Background, aims: The purpose of the study was to investigate the relationship between periodontal health and fatal cardiovascular diseases (CVD).
Methods: The investigation was conducted on a sample of 1393 individuals in the County of Stockholm. The subjects were examined in an epidemiological study in 1970 with respect to dental health. At a follow-up in 1997, the mortality rate of the sample during the years 1970-1996 was registered as well as cause of death according to the death certificate. Stepwise logistic regression analysis was performed in order to evaluate the influence of the investigated variables on the incidence of death from CVD.
Results: The interactional effect between plaque and oral health score (a sum of scores for number of missing teeth, apical lesions, caries lesions and marginal bone loss), adjusted for age, gender, smoking and CVD at baseline, was significantly correlated to fatal coronary events.

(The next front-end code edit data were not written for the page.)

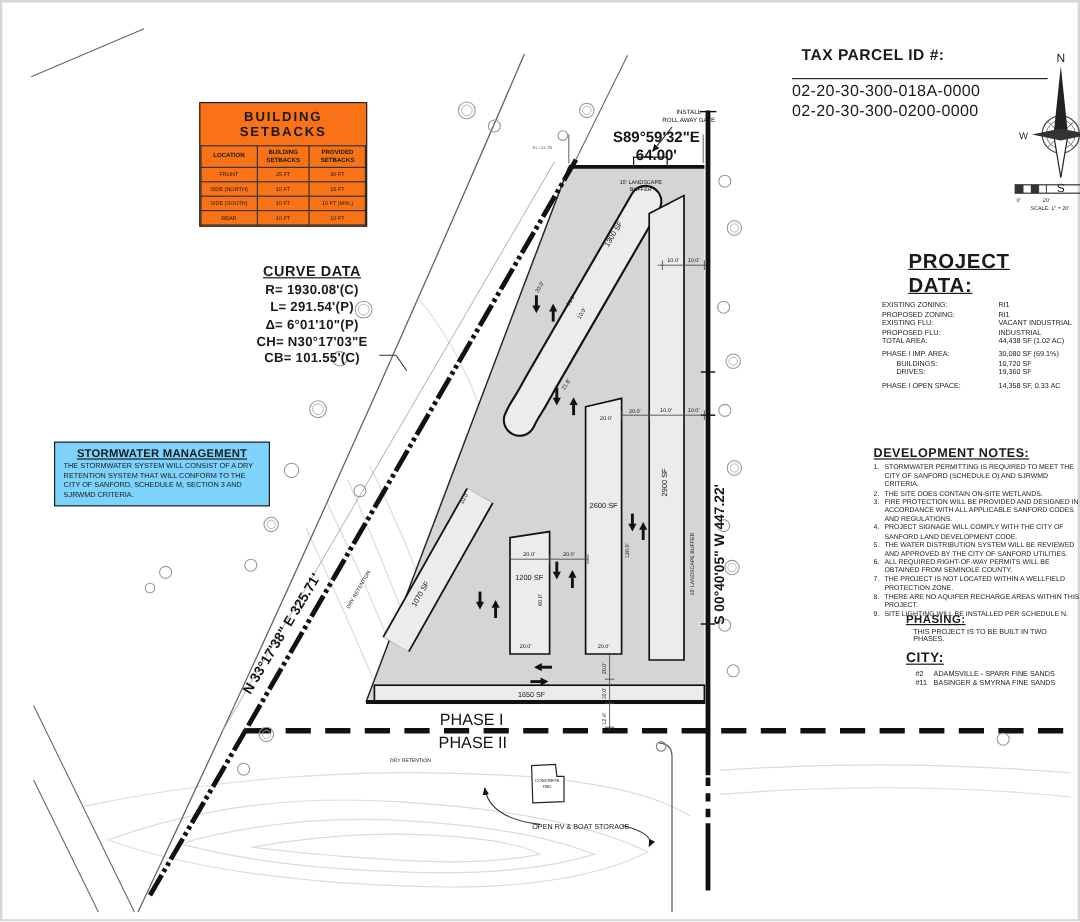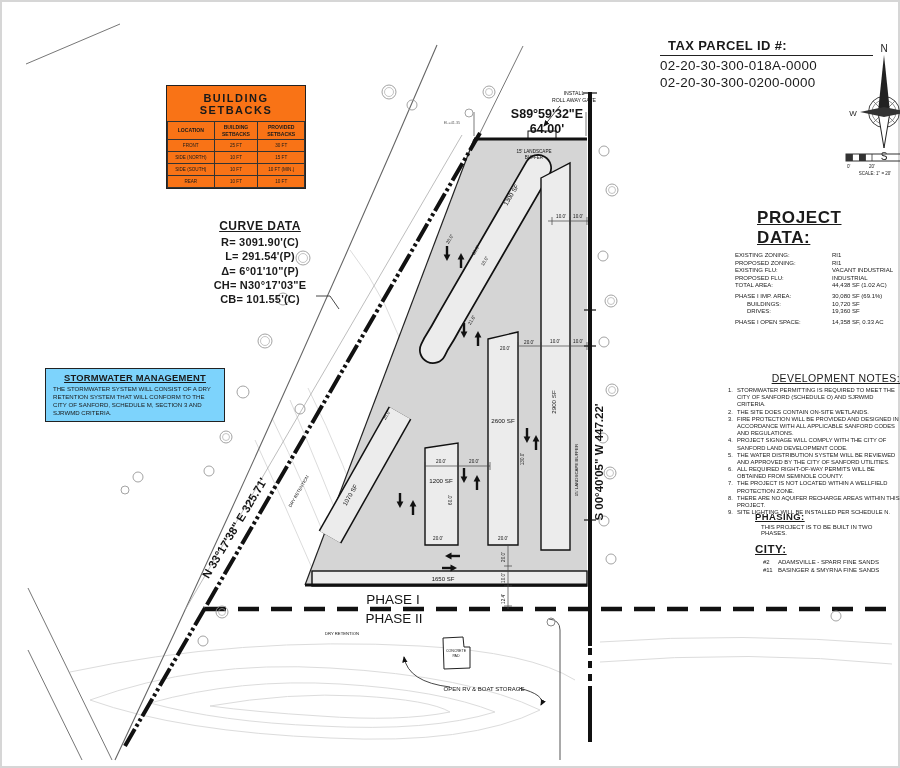"TAX PARCEL ID #:" .taxparcel .t { padding-bottom: 2px -> 12px }
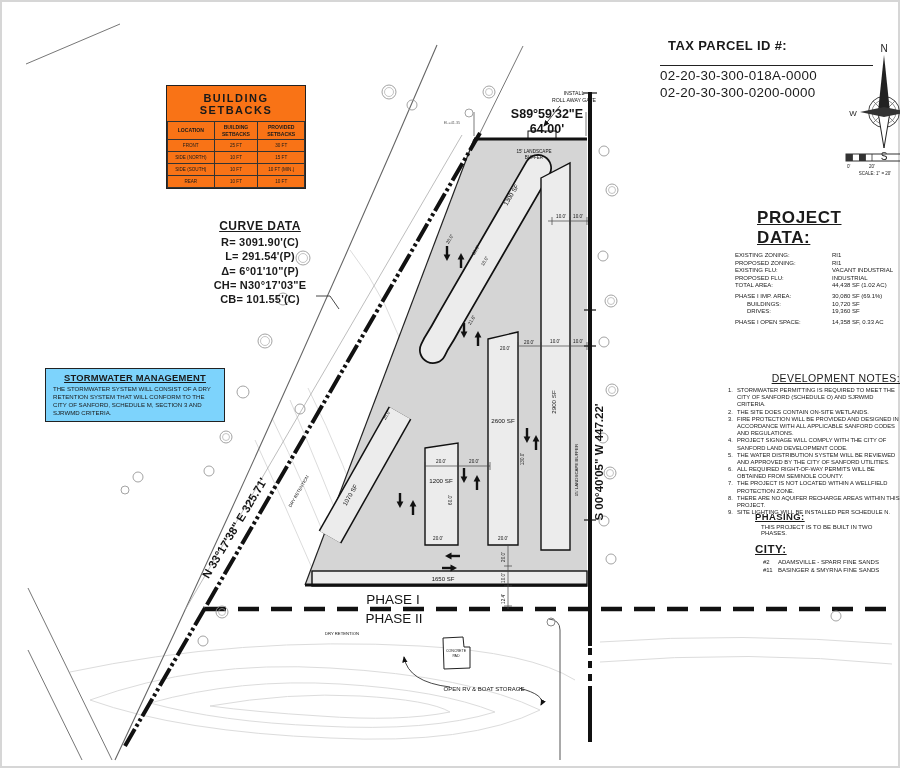"R= 3091.90'(C)" div.l { text: 3091.90' -> 1930.08' }
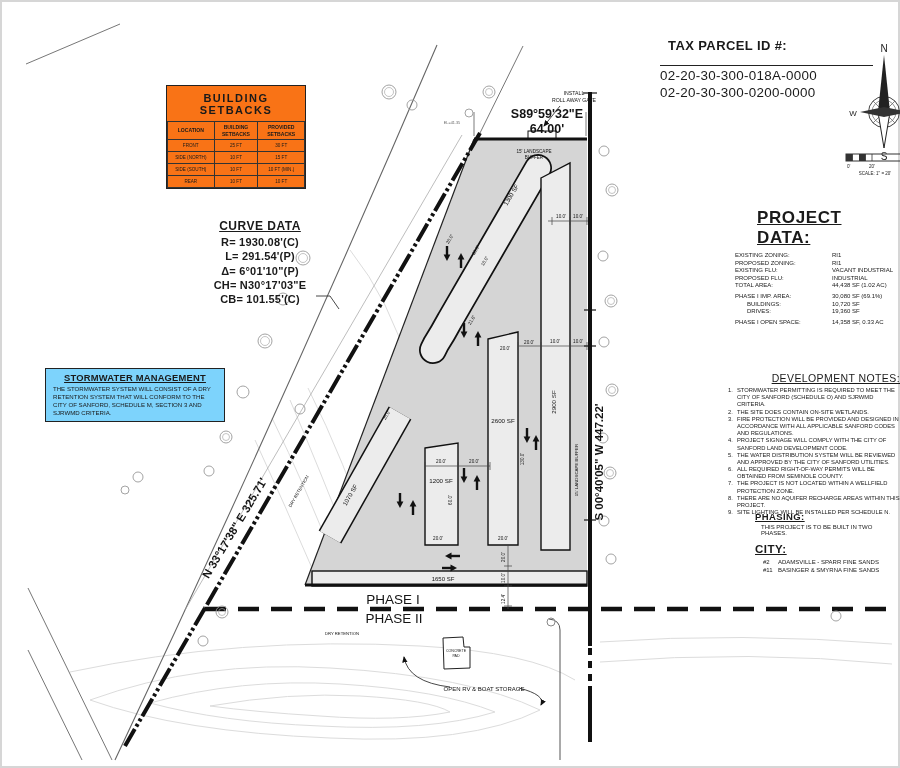"DEVELOPMENT NOTES:" .notes .t { font-weight: normal -> bold; text-align: right -> none }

For individuals younger than 45 years of age, the age-adjusted incidence odds ratio of death due to CVD was 2.7 (p=0.04) if subjects with mean marginal bone loss of >10% were compared with subjects with mean marginal bone loss < or =10 %. If the stratum of individuals <45 years of age is confined to smokers, the odds ratio was found to be 3.4 (p=0.03).
Conclusion: Dental health was found to be a risk indicator of death due to CVD, especially in combination with another risk factor, smoking habits.